American experimental rock band

Oneida is an American experimental rock band from Brooklyn, New York, United States. Their music incorporates improvisation, repetition, driving rhythms, antique and analog equipment, and eclecticism. They have been described as being influenced by psychedelic rock, space rock, krautrock, early electronic music, noise rock, and minimalism.

In the late 1990s, Oneida pioneered a culture of performance in nontraditional spaces throughout Brooklyn, NY, including warehouses, vacant theaters and storefronts, parking lots and garages, boats, and industrial facilities. They are recognized as the progenitors of what would become a thriving and widely influential Brooklyn experimental rock scene. They have also been recognized in gallery and museum culture, performing at the Guggenheim Museum, MoMA PS1, MassMOCA, and the Knovxille Museum of Art, among others.

==Timeline==
Oneida formed in Brooklyn, NY in 1997. Their first album, A Place Called El Shaddai's, was released on New York's Turnbuckle Records in September of that year, accompanied by a nationwide tour. Another album followed on Turnbuckle in 1998, titled Enemy Hogs. Oneida continued touring relentlessly and began performing in industrial and non-traditional spaces in Brooklyn, including warehouses, lofts, and an iron foundry, giving birth over the next several years to a Brooklyn-based experimental rock scene that would find wider acclaim in the following decade.

Further records and tours followed, including a 2001 performance at the El Mocambo club in Toronto with the Constantines and Grand Total. After the disappearance of Turnbuckle, the band released albums on Jagjaguwar Records for the next decade-plus.

In 2002, the band released a double LP, Each One Teach One, which begins with two especially long tracks, Sheets of Easter and Antibiotics, the former over fourteen minutes long, the latter more than sixteen. Both of these songs consist of one repeated riff (with a few short interludes on Antibiotics), which typifies the band's frequent use of repetition.
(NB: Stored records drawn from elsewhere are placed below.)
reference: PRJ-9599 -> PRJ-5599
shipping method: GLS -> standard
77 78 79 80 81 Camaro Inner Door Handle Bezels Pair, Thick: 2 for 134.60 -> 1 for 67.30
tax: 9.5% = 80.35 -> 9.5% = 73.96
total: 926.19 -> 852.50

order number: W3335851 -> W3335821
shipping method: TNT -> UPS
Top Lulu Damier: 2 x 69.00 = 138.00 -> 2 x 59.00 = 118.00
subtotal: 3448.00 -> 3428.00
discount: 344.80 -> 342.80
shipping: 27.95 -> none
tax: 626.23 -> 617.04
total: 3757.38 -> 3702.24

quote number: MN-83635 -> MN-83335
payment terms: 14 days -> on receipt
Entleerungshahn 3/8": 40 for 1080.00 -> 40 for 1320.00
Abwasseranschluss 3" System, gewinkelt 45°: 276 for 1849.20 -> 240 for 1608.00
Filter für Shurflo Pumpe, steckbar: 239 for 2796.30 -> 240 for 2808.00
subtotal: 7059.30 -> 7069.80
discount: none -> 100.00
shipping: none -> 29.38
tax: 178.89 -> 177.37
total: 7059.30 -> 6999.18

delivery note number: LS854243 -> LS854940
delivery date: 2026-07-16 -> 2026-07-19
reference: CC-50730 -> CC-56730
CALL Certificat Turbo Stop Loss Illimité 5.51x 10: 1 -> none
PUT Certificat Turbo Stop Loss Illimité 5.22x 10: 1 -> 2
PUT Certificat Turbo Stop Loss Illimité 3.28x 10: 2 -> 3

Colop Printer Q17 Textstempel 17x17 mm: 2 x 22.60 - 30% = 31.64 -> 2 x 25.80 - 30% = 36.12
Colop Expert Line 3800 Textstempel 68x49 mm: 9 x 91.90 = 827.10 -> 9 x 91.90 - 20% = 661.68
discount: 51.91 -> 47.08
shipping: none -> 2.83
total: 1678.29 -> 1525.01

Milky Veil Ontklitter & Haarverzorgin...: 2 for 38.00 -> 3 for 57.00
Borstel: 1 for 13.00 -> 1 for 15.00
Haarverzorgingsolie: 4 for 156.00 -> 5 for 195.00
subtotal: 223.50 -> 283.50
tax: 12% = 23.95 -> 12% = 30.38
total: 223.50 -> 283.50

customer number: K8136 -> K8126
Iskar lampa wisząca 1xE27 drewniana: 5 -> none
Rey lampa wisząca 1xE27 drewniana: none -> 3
The band also operates Brah Records, originally an imprint of Jagjaguwar. The label has released records by Dirty Faces, Parts & Labor, Oakley Hall, Home, Company, and an Oneida/Plastic Crimewave Sound split 12".

In September 2007, the group celebrated 10 years of existence with a concert at the P.S. 1 Contemporary Art Center in New York City. Also in 2007, Oneida built and opened The Ocropolis, a recording studio/performance space on the Williamsburg waterfront in Brooklyn occupying the basement level of the Monster Island building. The Ocropolis saw Oneida record works of their own, record numerous other bands, and perform publicly in extended performances in collaboration with numerous other musicians and the visual artists of the Secret Project Robot gallery and projection collective. The Ocropolis closed, and Monster Island was demolished, in 2012—a casualty of Brooklyn's waterfront gentrification. A Trader Joe's was built on the ruins.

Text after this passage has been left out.